▸ **Work task**
In the records below, find the line with "column 値 | formula: [タイ] / [ネパール]", then retype it and every following line exactly, stopping after the line with "那珂市 | タイ: 13 -> 14". Leave the pictures out.

──────── Extracted material

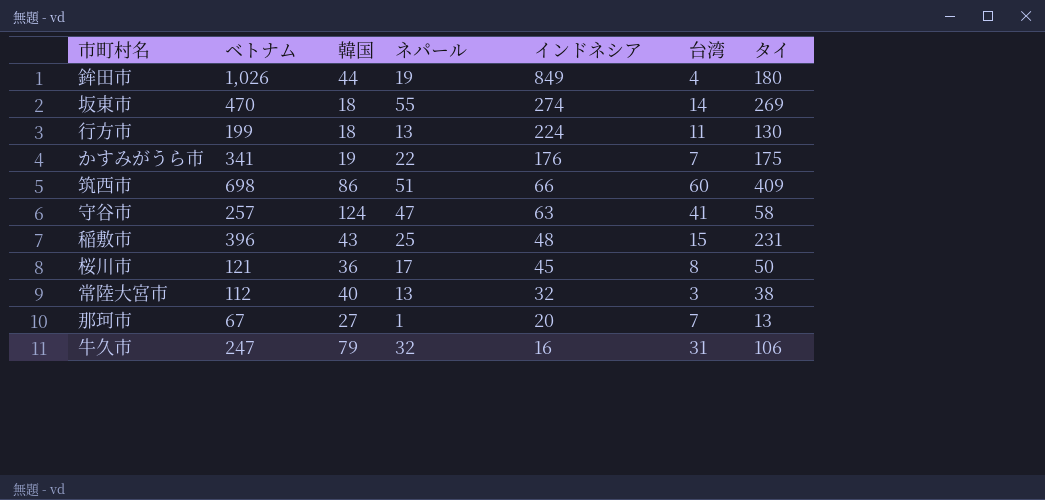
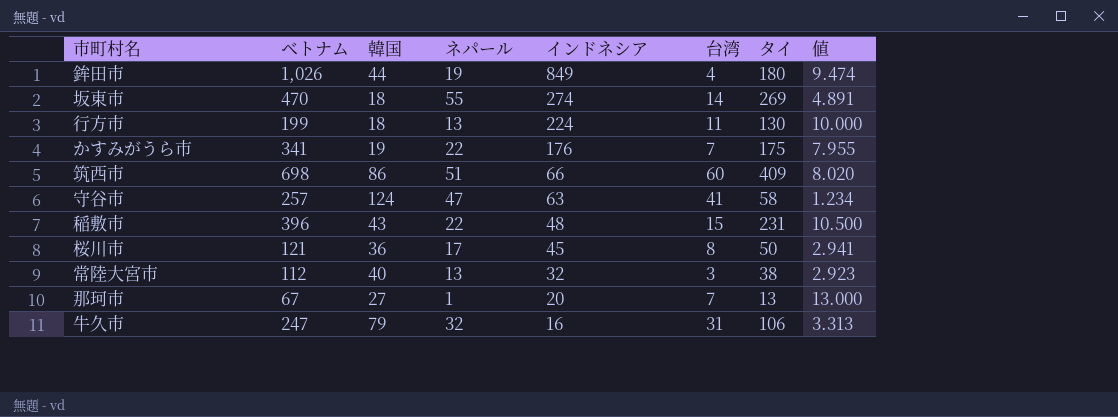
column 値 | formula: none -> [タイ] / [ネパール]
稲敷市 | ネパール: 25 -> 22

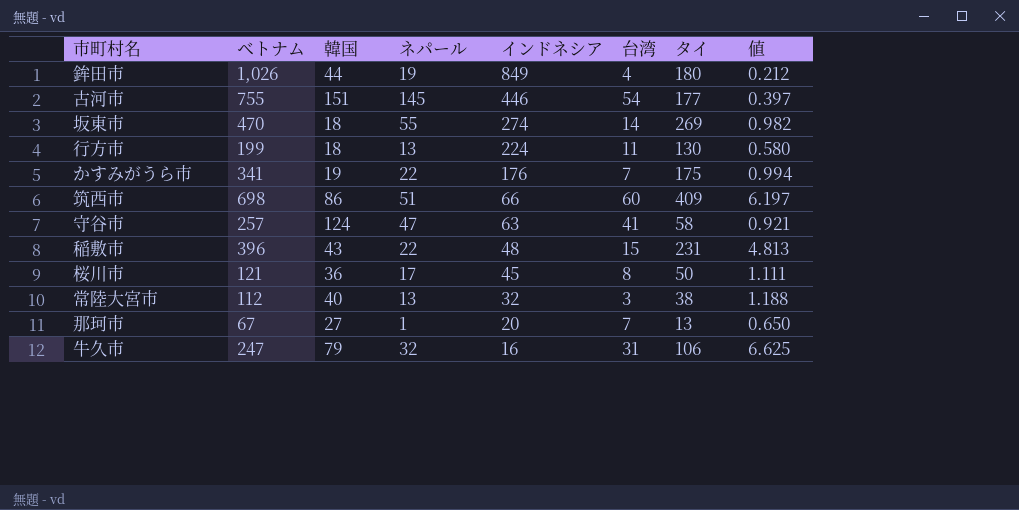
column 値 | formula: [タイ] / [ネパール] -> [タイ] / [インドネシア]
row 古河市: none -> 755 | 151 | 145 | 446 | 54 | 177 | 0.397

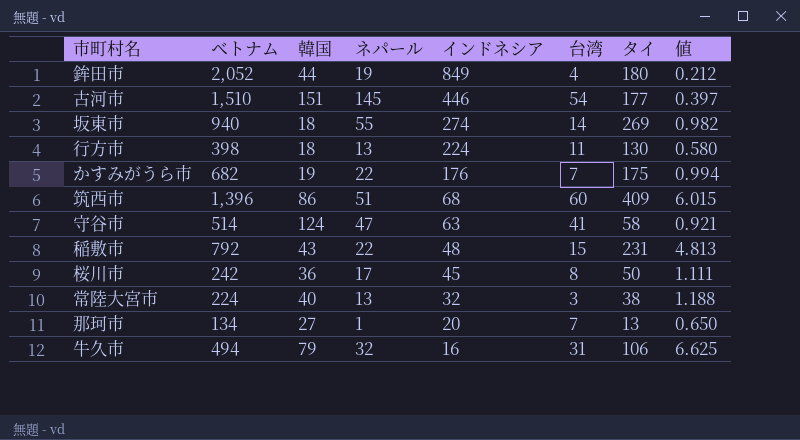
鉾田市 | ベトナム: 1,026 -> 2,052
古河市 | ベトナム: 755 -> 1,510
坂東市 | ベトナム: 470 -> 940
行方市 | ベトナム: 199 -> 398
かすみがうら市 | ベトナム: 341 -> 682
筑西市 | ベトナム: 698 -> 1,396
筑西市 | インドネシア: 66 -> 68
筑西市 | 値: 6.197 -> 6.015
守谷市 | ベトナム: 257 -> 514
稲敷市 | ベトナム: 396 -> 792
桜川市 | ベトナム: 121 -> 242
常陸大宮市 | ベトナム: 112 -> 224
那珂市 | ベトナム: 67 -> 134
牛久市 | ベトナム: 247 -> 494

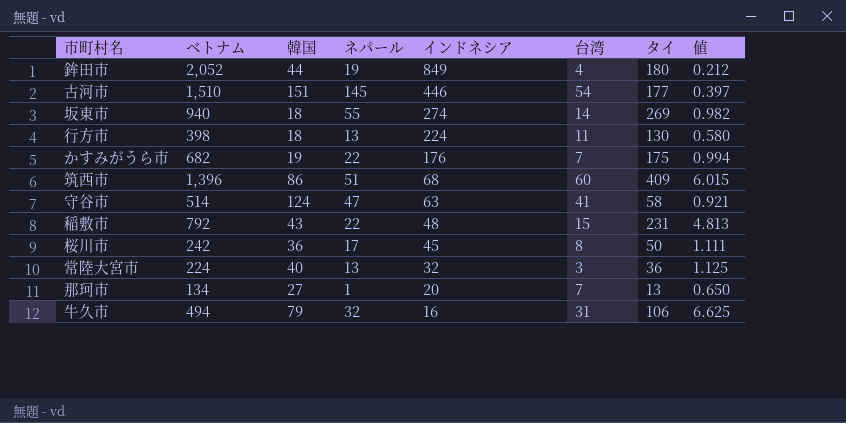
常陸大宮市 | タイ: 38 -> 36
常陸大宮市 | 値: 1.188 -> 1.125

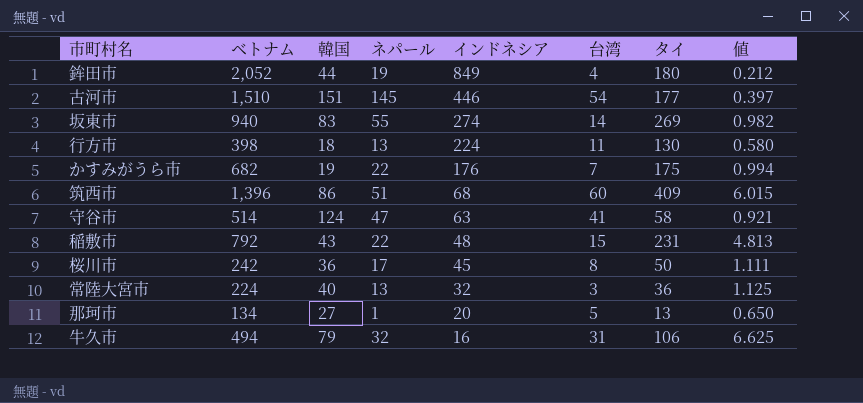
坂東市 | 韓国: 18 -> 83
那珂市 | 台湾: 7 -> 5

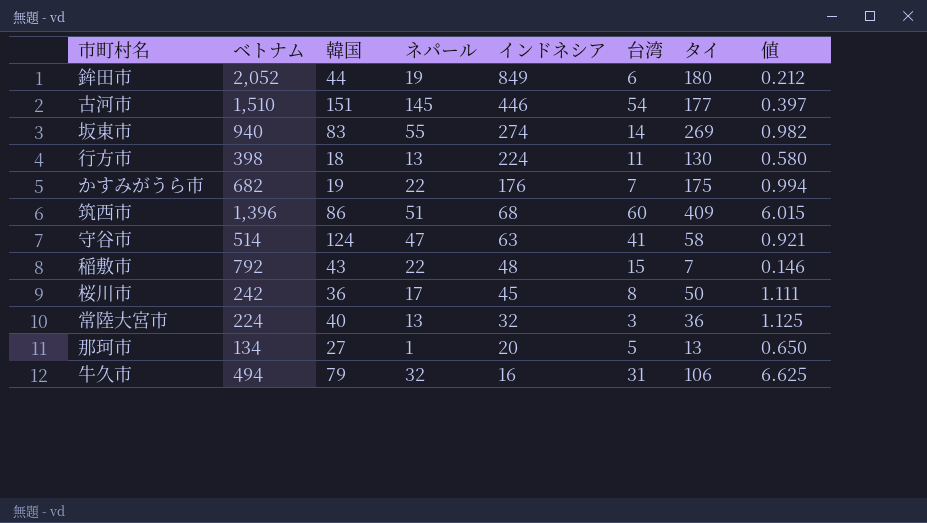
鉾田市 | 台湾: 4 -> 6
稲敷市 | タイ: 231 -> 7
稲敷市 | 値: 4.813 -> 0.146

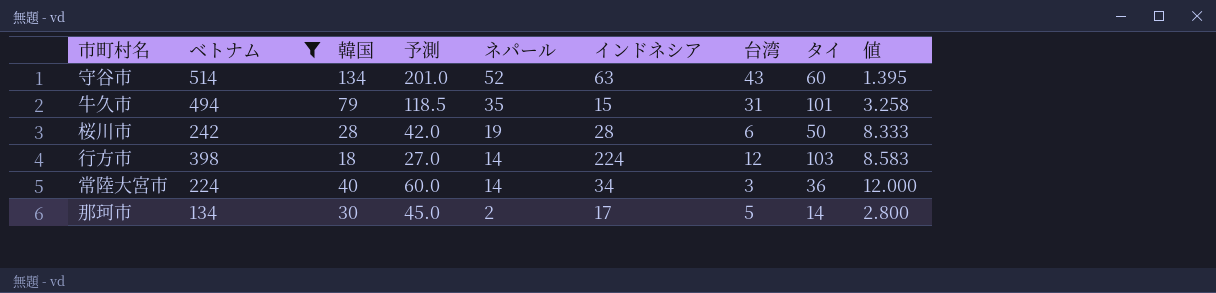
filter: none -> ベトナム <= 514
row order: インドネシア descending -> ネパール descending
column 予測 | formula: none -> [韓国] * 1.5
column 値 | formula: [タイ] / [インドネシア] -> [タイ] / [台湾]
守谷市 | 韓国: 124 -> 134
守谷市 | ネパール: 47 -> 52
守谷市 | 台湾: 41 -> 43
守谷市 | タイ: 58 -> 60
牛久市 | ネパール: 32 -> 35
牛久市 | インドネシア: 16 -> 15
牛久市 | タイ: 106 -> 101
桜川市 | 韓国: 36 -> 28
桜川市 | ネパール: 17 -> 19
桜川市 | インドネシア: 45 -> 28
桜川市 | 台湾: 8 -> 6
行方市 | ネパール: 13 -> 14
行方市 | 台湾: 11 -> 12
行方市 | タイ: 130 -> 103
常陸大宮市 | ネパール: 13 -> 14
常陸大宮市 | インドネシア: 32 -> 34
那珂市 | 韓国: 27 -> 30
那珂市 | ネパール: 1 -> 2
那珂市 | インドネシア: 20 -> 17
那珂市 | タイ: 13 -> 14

────────────────
──────── Extracted material

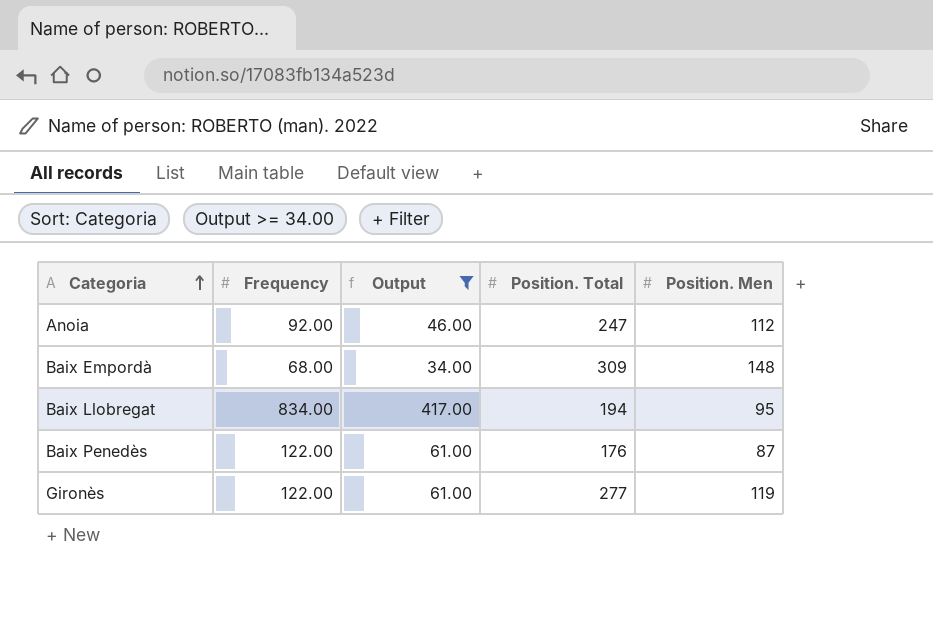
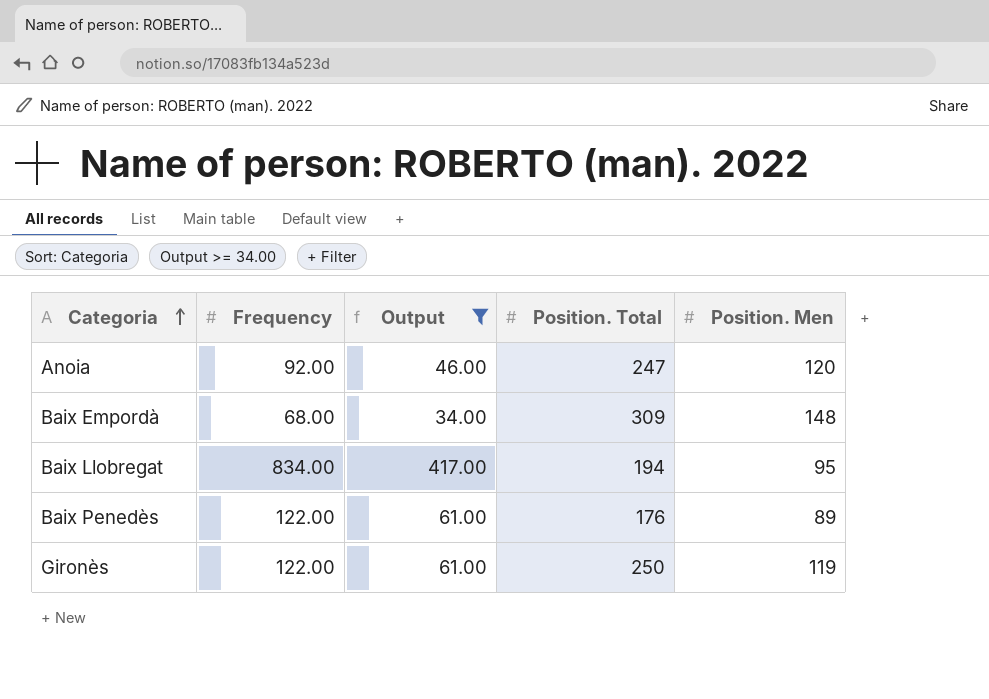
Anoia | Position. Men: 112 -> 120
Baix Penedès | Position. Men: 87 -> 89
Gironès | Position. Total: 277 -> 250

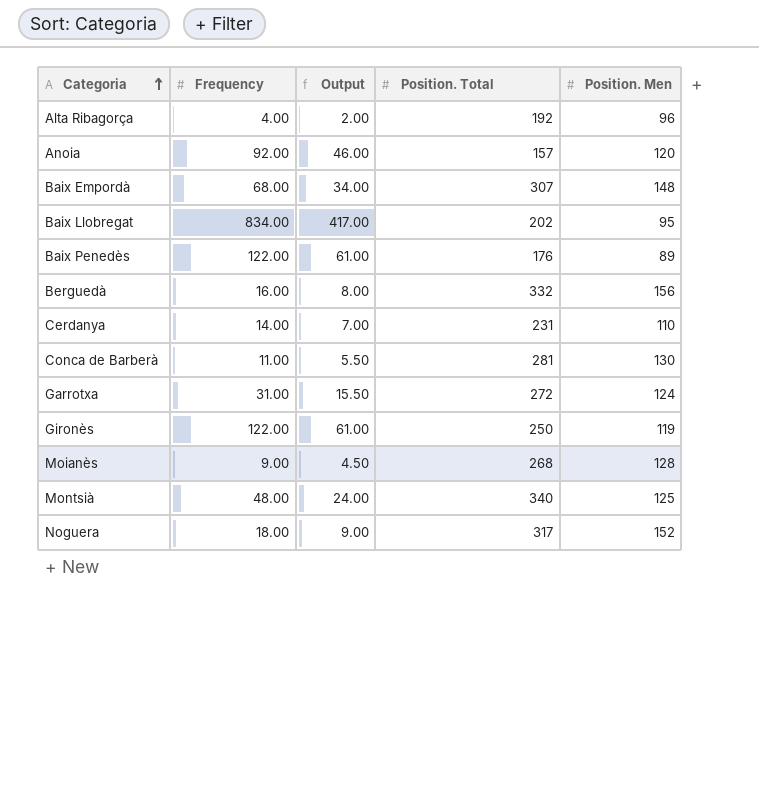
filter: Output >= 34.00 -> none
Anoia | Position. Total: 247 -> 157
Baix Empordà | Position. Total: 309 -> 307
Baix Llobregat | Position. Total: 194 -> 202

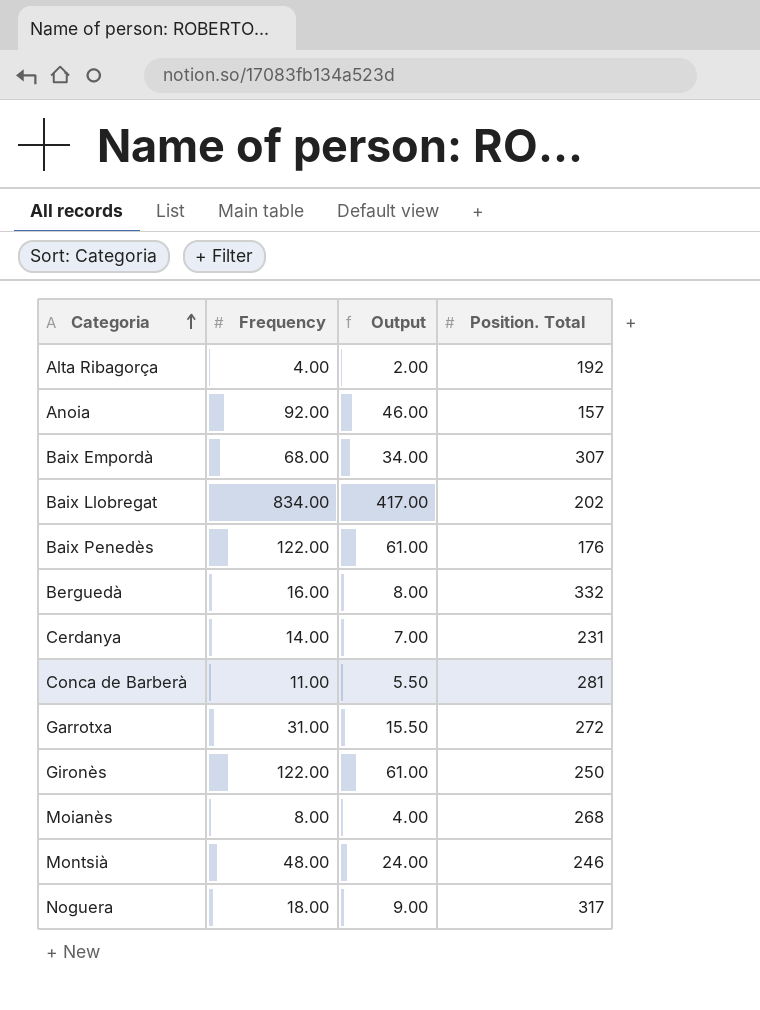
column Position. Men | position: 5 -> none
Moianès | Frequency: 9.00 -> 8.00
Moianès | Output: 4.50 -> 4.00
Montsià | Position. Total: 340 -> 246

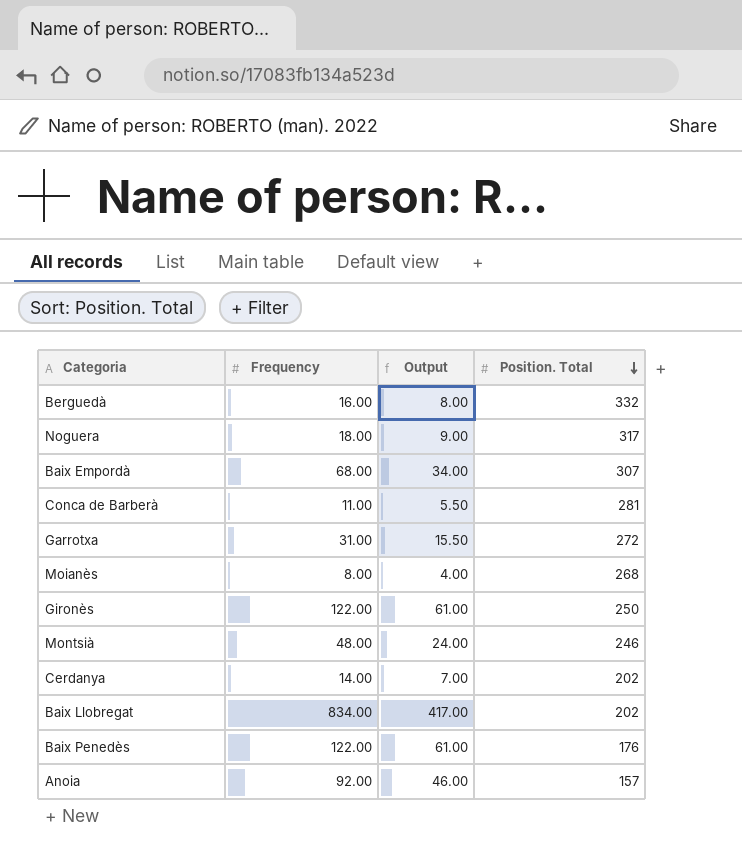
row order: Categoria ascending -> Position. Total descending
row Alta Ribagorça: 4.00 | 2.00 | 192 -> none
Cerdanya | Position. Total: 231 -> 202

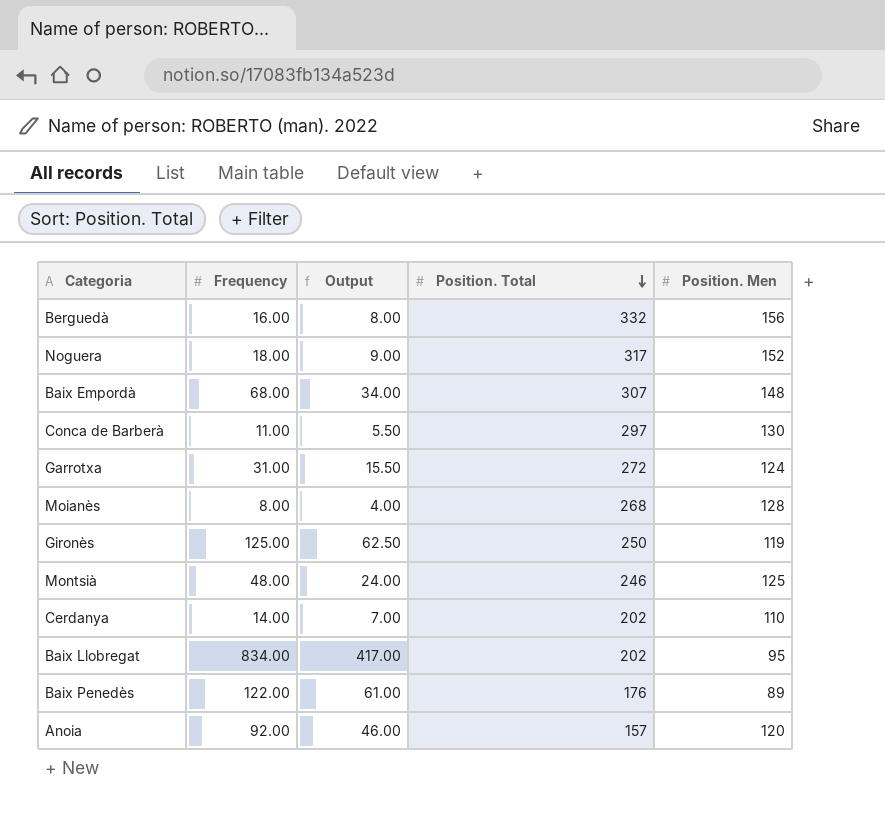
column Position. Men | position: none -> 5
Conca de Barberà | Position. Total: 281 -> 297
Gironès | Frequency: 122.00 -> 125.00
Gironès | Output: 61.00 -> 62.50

────────────────
──────── Extracted material

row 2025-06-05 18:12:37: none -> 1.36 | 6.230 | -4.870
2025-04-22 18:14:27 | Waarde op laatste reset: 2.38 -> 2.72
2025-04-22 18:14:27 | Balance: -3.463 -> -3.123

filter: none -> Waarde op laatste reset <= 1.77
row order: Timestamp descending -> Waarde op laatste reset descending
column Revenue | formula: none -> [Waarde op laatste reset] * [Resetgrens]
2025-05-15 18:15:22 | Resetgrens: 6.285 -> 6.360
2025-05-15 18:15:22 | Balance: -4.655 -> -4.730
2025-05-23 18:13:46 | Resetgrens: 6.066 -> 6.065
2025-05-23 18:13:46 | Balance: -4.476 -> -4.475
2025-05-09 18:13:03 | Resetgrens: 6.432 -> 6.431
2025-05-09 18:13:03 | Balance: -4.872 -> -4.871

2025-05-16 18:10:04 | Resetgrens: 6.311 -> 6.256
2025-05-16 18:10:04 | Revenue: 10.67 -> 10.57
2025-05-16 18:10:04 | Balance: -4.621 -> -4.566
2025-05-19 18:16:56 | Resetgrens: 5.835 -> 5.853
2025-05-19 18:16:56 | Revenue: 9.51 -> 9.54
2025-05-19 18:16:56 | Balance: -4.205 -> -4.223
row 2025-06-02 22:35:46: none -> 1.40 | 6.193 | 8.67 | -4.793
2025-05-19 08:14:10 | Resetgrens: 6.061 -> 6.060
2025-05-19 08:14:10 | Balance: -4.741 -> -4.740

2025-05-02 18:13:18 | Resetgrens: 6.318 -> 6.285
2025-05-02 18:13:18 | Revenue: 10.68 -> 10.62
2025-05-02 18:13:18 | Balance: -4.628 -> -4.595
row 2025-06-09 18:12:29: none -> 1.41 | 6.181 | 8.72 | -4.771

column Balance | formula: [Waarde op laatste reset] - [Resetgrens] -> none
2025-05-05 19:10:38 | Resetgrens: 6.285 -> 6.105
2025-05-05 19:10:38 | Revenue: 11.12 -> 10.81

────────────────

▸ **Result**
column 値 | formula: [タイ] / [ネパール] -> [タイ] / [インドネシア]
row 古河市: none -> 755 | 151 | 145 | 446 | 54 | 177 | 0.397

鉾田市 | ベトナム: 1,026 -> 2,052
古河市 | ベトナム: 755 -> 1,510
坂東市 | ベトナム: 470 -> 940
行方市 | ベトナム: 199 -> 398
かすみがうら市 | ベトナム: 341 -> 682
筑西市 | ベトナム: 698 -> 1,396
筑西市 | インドネシア: 66 -> 68
筑西市 | 値: 6.197 -> 6.015
守谷市 | ベトナム: 257 -> 514
稲敷市 | ベトナム: 396 -> 792
桜川市 | ベトナム: 121 -> 242
常陸大宮市 | ベトナム: 112 -> 224
那珂市 | ベトナム: 67 -> 134
牛久市 | ベトナム: 247 -> 494

常陸大宮市 | タイ: 38 -> 36
常陸大宮市 | 値: 1.188 -> 1.125

坂東市 | 韓国: 18 -> 83
那珂市 | 台湾: 7 -> 5

鉾田市 | 台湾: 4 -> 6
稲敷市 | タイ: 231 -> 7
稲敷市 | 値: 4.813 -> 0.146

filter: none -> ベトナム <= 514
row order: インドネシア descending -> ネパール descending
column 予測 | formula: none -> [韓国] * 1.5
column 値 | formula: [タイ] / [インドネシア] -> [タイ] / [台湾]
守谷市 | 韓国: 124 -> 134
守谷市 | ネパール: 47 -> 52
守谷市 | 台湾: 41 -> 43
守谷市 | タイ: 58 -> 60
牛久市 | ネパール: 32 -> 35
牛久市 | インドネシア: 16 -> 15
牛久市 | タイ: 106 -> 101
桜川市 | 韓国: 36 -> 28
桜川市 | ネパール: 17 -> 19
桜川市 | インドネシア: 45 -> 28
桜川市 | 台湾: 8 -> 6
行方市 | ネパール: 13 -> 14
行方市 | 台湾: 11 -> 12
行方市 | タイ: 130 -> 103
常陸大宮市 | ネパール: 13 -> 14
常陸大宮市 | インドネシア: 32 -> 34
那珂市 | 韓国: 27 -> 30
那珂市 | ネパール: 1 -> 2
那珂市 | インドネシア: 20 -> 17
那珂市 | タイ: 13 -> 14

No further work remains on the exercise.